▶ Task to carry out
Your answer should be the line containing "Conclusions" and every line after it to the end of the records below, word for word.

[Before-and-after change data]
·····
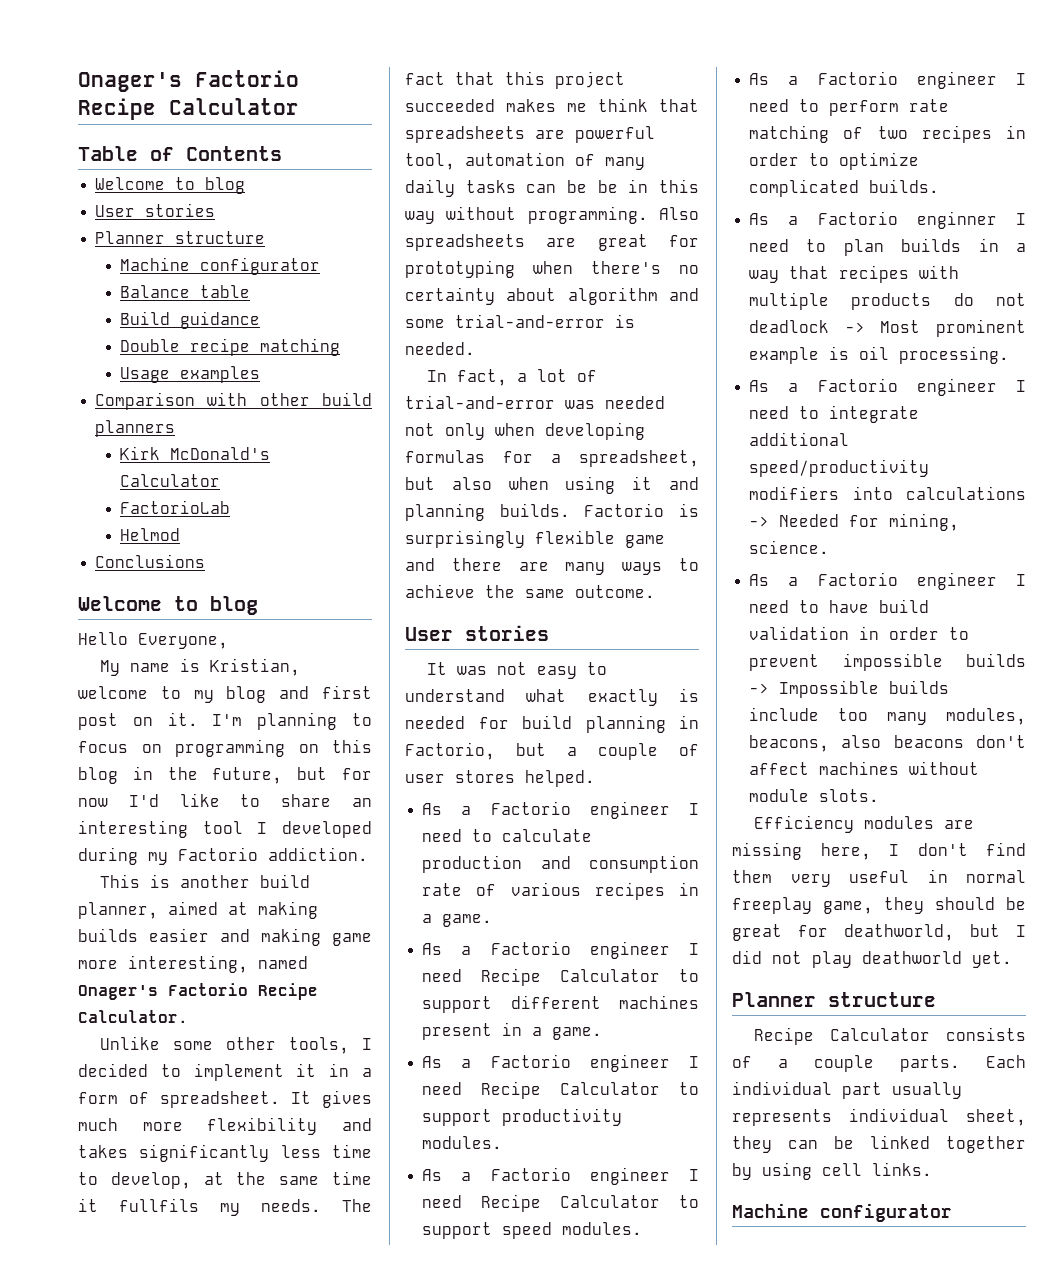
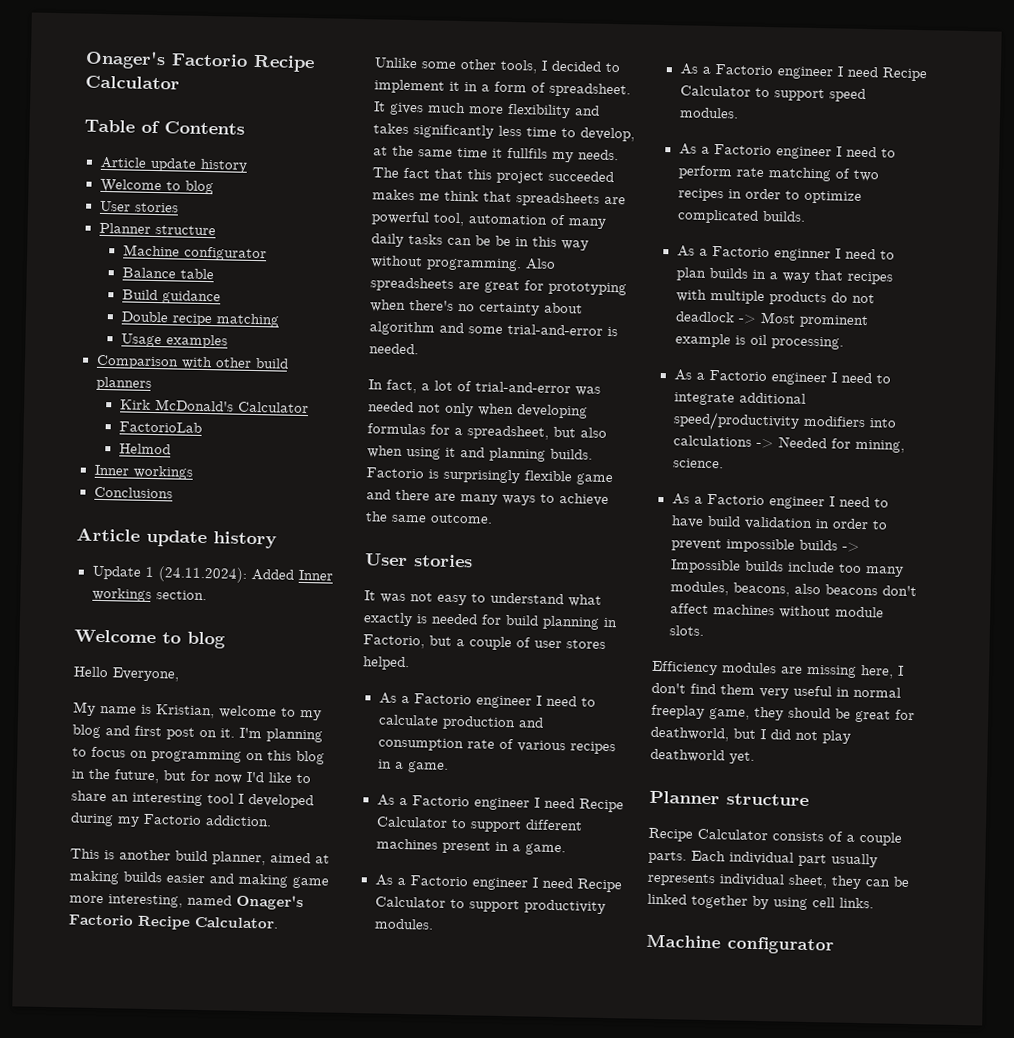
  Table of Contents
+ Article update history
  Helmod
+ Inner workings
  Conclusions
+ Article update history
+ Update 1 (24.11.2024): Added Inner workings section.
·····
▶ Reply
  Conclusions
+ Article update history
+ Update 1 (24.11.2024): Added Inner workings section.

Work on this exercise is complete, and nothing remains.